Having the ability to cloak an object is equal parts exciting and terrifying. Exciting because of the pure awesomeness of the concept. Terrifying when thinking about how this technology could be used by the military or other nefarious organizations. So far the awesomeness seems to be winning out because every few weeks or so we hear about a new development that pushes this staple of science fiction fantasy closer towards becoming a reality.
However, in spite of our best efforts there hasn’t really been a major breakthrough that completely cloaks an object from all angles.

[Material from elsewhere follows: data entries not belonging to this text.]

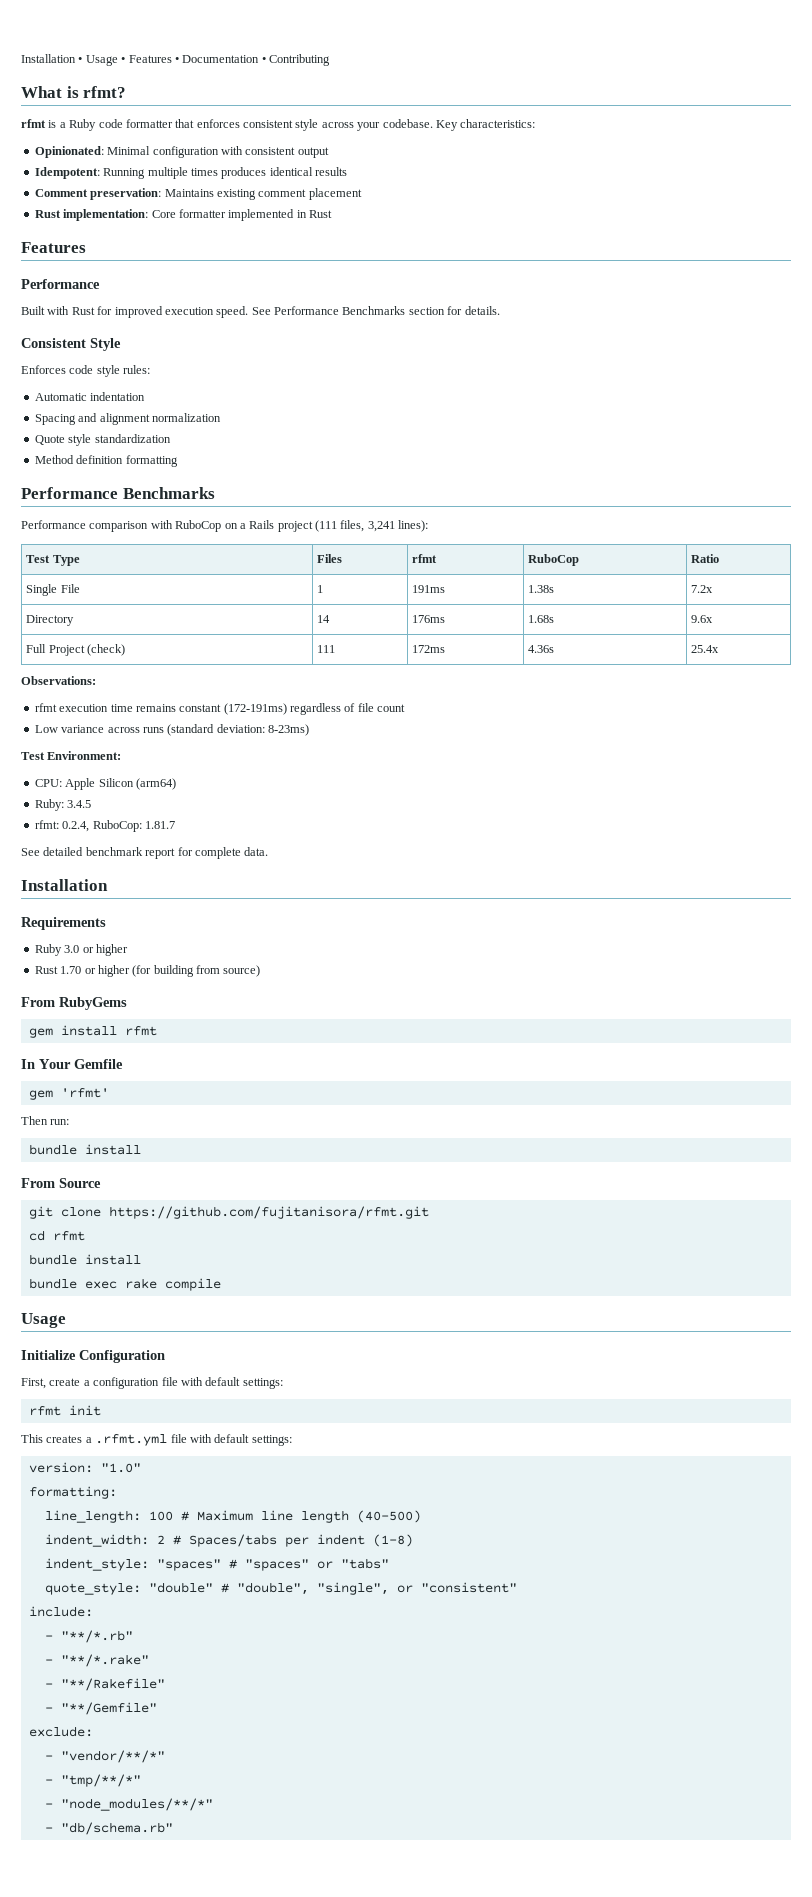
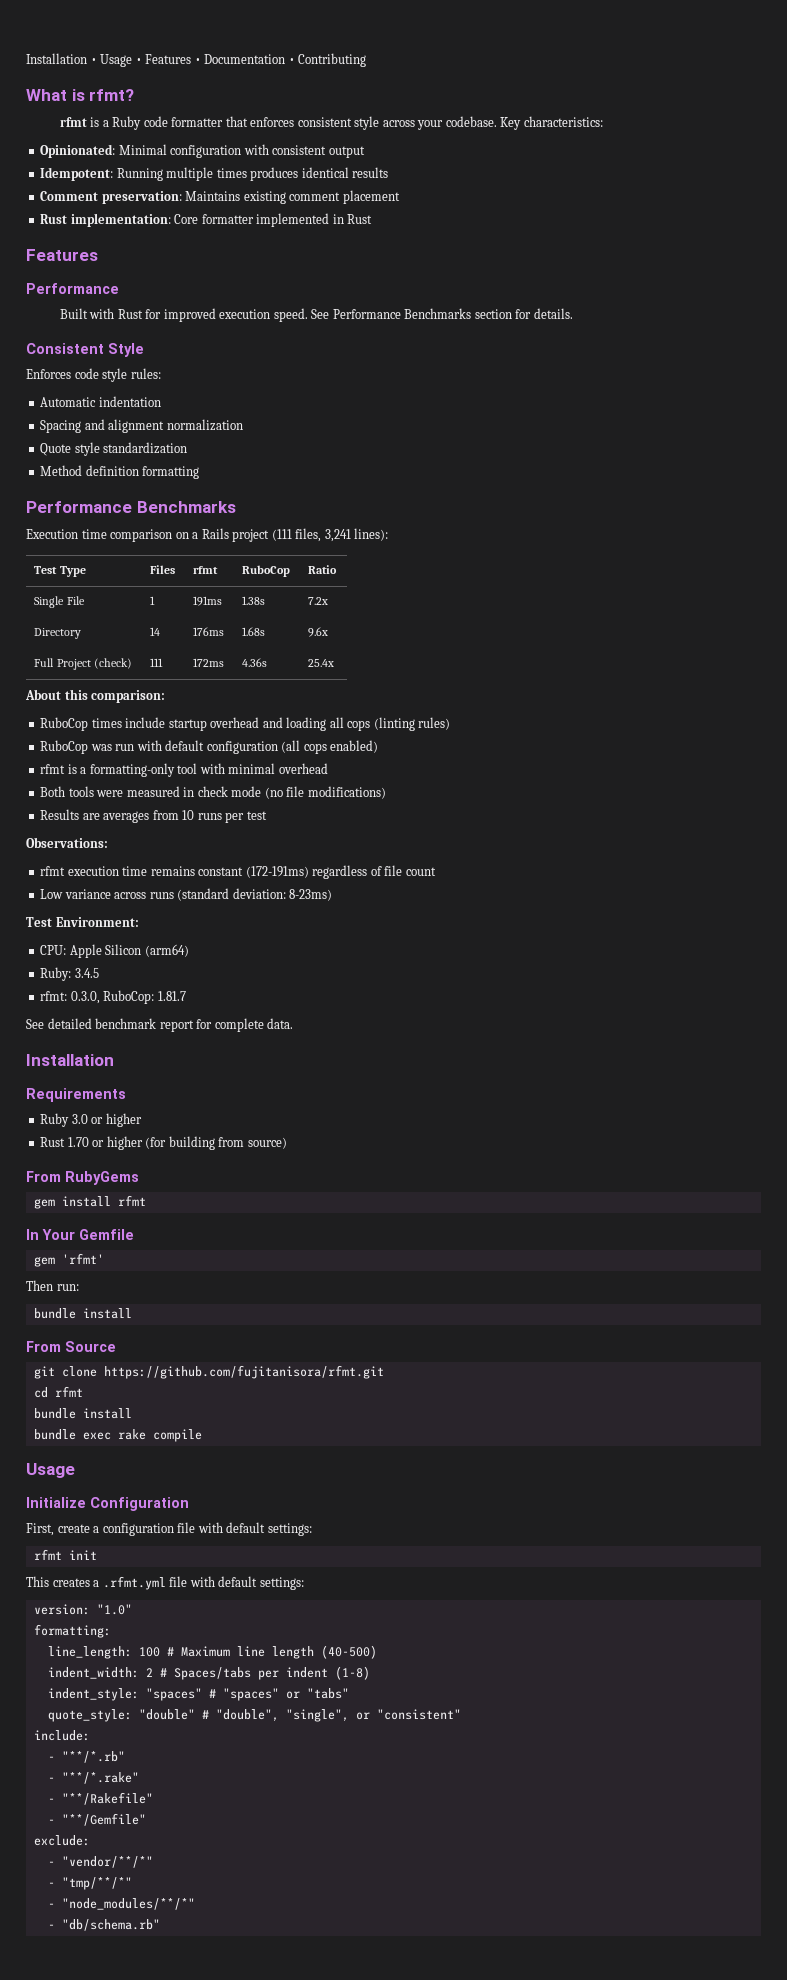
- Performance comparison with RuboCop on a Rails project (111 files, 3,241 lines):
+ Execution time comparison on a Rails project (111 files, 3,241 lines):
+ About this comparison:
+ RuboCop times include startup overhead and loading all cops (linting rules)
+ RuboCop was run with default configuration (all cops enabled)
+ rfmt is a formatting-only tool with minimal overhead
+ Both tools were measured in check mode (no file modifications)
+ Results are averages from 10 runs per test
- rfmt: 0.2.4, RuboCop: 1.81.7
+ rfmt: 0.3.0, RuboCop: 1.81.7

That may be about to change though thanks to a new breakthrough that uses, get this, four standard lenses to get the job done. No high tech wizardry. No fancy new super materials. Nothing special at all. Just ordinary, readily available, run of the mill lenses.
As Phys.org explains:
“Many cloaking designs work fine when you look at an object straight on, but if you move your viewpoint even a little, the object becomes visible…previous cloaking devices can also cause the background to shift drastically, making it obvious that the cloaking device is present. In order to both cloak an object and leave the background undisturbed, the researchers determined the lens type and power needed, as well as the precise distance to separate the four lenses. To test their device, they placed the cloaked object in front of a grid background. As they looked through the lenses and changed their viewing angle by moving from side to side, the grid shifted accordingly as if the cloaking device was not there. There was no discontinuity in the grid lines behind the cloaked object, compared to the background, and the grid sizes (magnification) matched.”
What’s really interesting about this breakthrough though is the potential it has for what I will call reverse cloaking. This is when rather than hiding an object from view you instead use the device to see around something that is actually there. The Phys.org article for example suggests that the device could be used to let a surgeon look through his hands to see what he was operating on or to remove blind spots when driving.
If that is indeed what this cloaking device is going to be used for then I need to change my answer. Cloaking is now officially more exciting than terrifying.
Is a cloaking device made from four standard lenses the Greatest Idea Ever?